--- DATA FOR THIS EXERCISE ---
####################

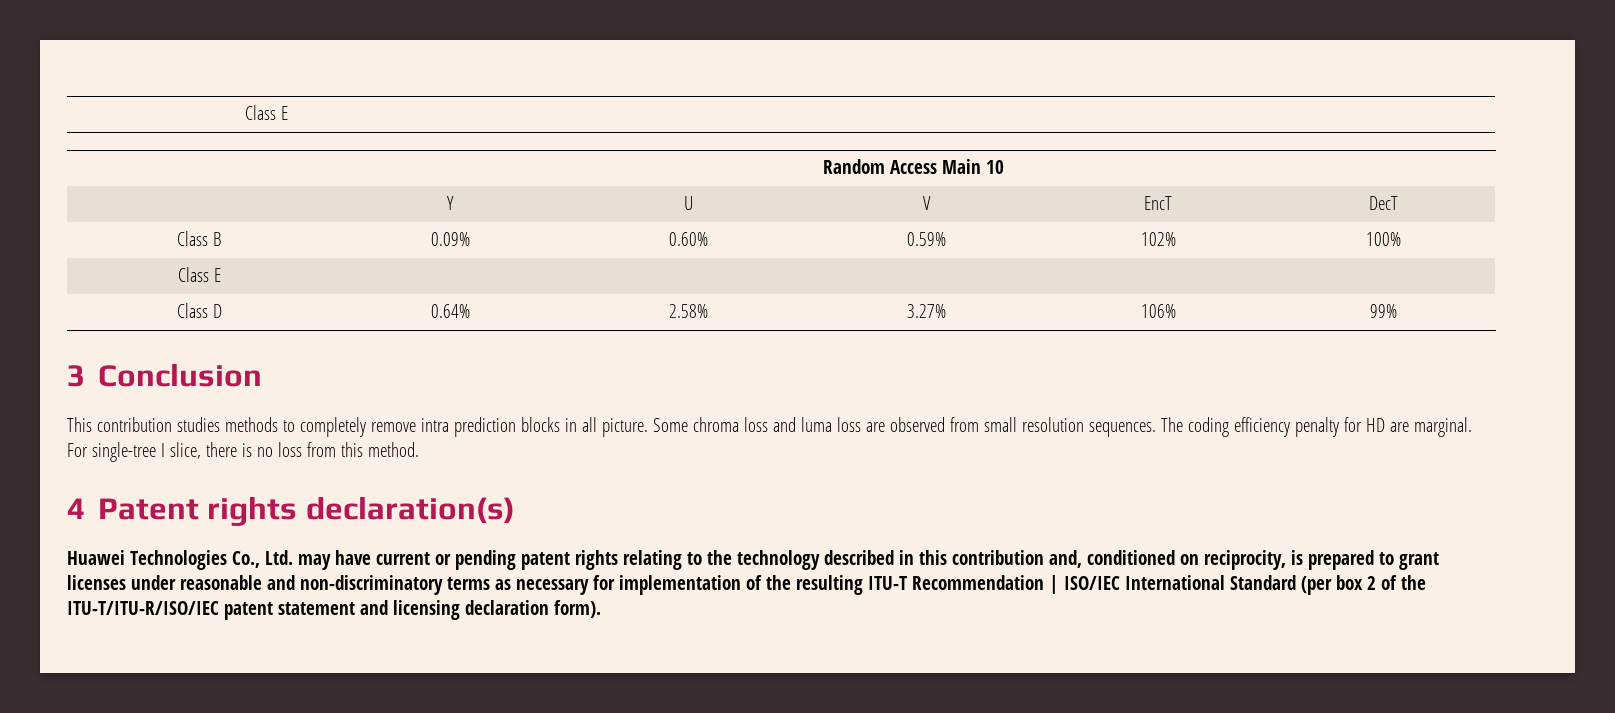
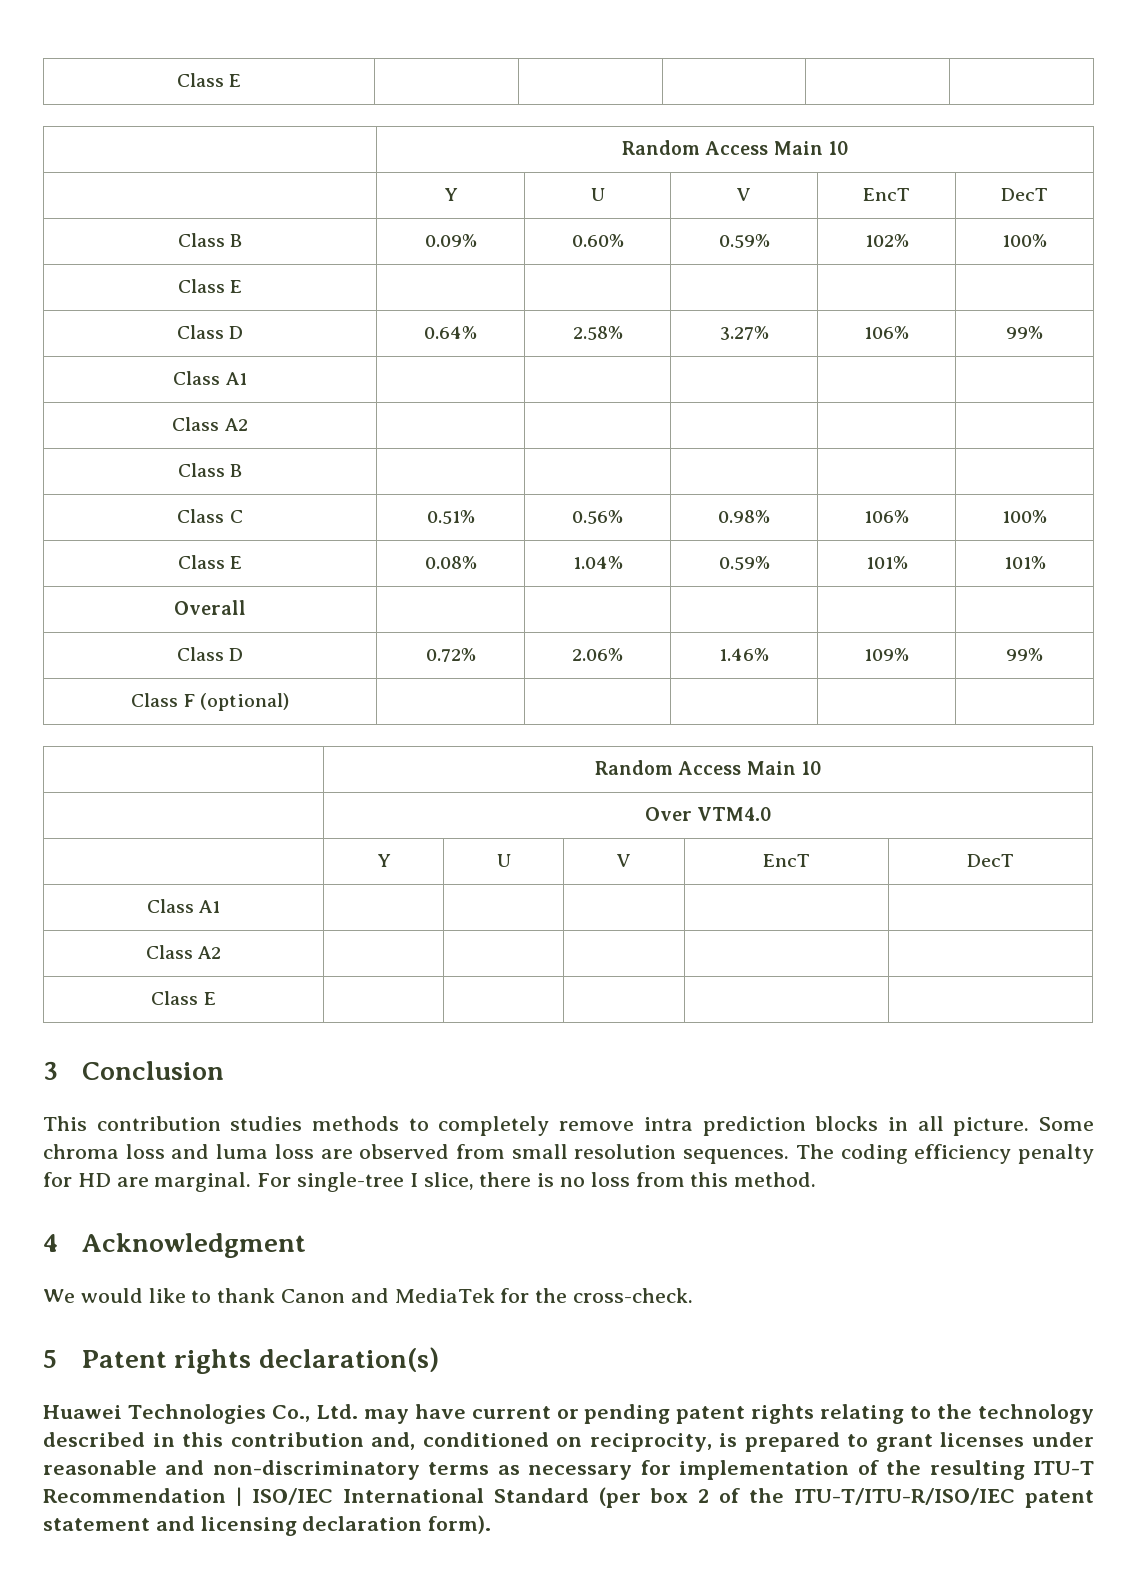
  Class D | 0.64% | 2.58% | 3.27% | 106% | 99%
+ Class A1 | | | | |
+ Class A2 | | | | |
+ Class B | | | | |
+ Class C | 0.51% | 0.56% | 0.98% | 106% | 100%
+ Class E | 0.08% | 1.04% | 0.59% | 101% | 101%
+ Overall | | | | |
+ Class D | 0.72% | 2.06% | 1.46% | 109% | 99%
+ Class F (optional) | | | | |
+ | Random Access Main 10
+ | Over VTM4.0
+ | Y | U | V | EncT | DecT
+ Class A1 | | | | |
+ Class A2 | | | | |
+ Class E | | | | |
- 4 Patent rights declaration(s)
+ 4 Acknowledgment
+ We would like to thank Canon and MediaTek for the cross-check.
+ 5 Patent rights declaration(s)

####################

--- DESCRIPTION OF THE TASK ---
This exercise calls for a verbatim output of the entries, pictures omitted.

--- RESULT OF THIS TASK ---
  Class D | 0.64% | 2.58% | 3.27% | 106% | 99%
+ Class A1 | | | | |
+ Class A2 | | | | |
+ Class B | | | | |
+ Class C | 0.51% | 0.56% | 0.98% | 106% | 100%
+ Class E | 0.08% | 1.04% | 0.59% | 101% | 101%
+ Overall | | | | |
+ Class D | 0.72% | 2.06% | 1.46% | 109% | 99%
+ Class F (optional) | | | | |
+ | Random Access Main 10
+ | Over VTM4.0
+ | Y | U | V | EncT | DecT
+ Class A1 | | | | |
+ Class A2 | | | | |
+ Class E | | | | |
- 4 Patent rights declaration(s)
+ 4 Acknowledgment
+ We would like to thank Canon and MediaTek for the cross-check.
+ 5 Patent rights declaration(s)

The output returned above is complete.